* _Work instruction_: Please print the entries below exactly, from the line with "Easy Living - Vloerkleed Gatsby Coral" through the line with "total: 7176.02 -> 7153.34", including both of those lines and leaving out all others.

Content revision data:
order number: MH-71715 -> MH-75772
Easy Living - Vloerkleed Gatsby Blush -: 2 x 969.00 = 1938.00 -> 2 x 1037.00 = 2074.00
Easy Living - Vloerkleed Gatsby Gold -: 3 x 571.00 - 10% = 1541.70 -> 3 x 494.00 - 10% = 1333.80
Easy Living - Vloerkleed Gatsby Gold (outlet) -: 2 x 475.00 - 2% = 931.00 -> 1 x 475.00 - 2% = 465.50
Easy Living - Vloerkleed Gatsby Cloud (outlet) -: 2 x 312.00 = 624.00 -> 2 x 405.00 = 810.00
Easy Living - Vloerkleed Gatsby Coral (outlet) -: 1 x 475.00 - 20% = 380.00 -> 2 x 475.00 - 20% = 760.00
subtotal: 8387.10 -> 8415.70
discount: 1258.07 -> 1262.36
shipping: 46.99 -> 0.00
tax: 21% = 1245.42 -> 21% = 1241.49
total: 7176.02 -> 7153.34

...

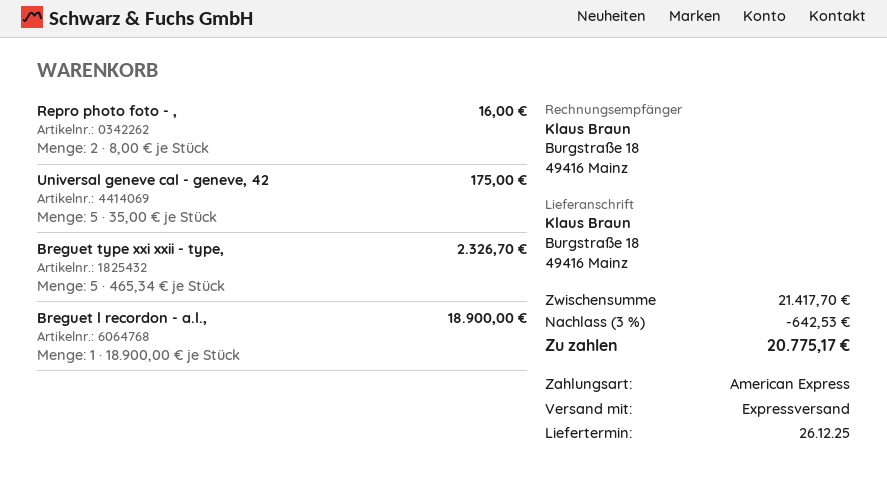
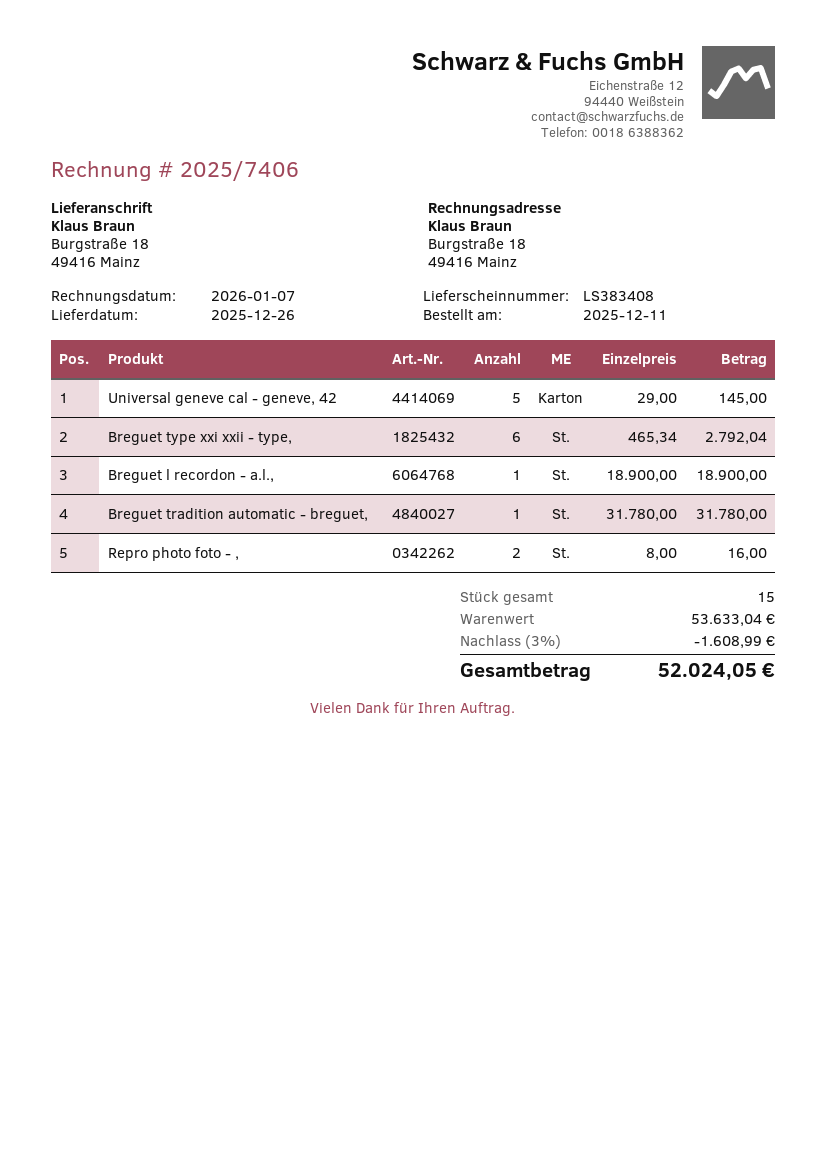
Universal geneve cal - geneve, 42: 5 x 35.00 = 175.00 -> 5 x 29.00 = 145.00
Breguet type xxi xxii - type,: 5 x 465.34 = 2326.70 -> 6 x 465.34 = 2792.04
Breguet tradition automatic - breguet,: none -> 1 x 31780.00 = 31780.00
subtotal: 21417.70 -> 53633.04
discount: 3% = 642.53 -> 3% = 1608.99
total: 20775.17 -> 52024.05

...

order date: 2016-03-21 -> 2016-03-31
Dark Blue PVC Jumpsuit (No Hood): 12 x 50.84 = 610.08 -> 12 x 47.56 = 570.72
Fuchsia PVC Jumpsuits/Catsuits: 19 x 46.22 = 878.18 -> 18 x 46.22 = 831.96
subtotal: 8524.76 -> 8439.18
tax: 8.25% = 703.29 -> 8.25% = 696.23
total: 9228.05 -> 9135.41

* _Exercise solution_:
Easy Living - Vloerkleed Gatsby Coral (outlet) -: 1 x 475.00 - 20% = 380.00 -> 2 x 475.00 - 20% = 760.00
subtotal: 8387.10 -> 8415.70
discount: 1258.07 -> 1262.36
shipping: 46.99 -> 0.00
tax: 21% = 1245.42 -> 21% = 1241.49
total: 7176.02 -> 7153.34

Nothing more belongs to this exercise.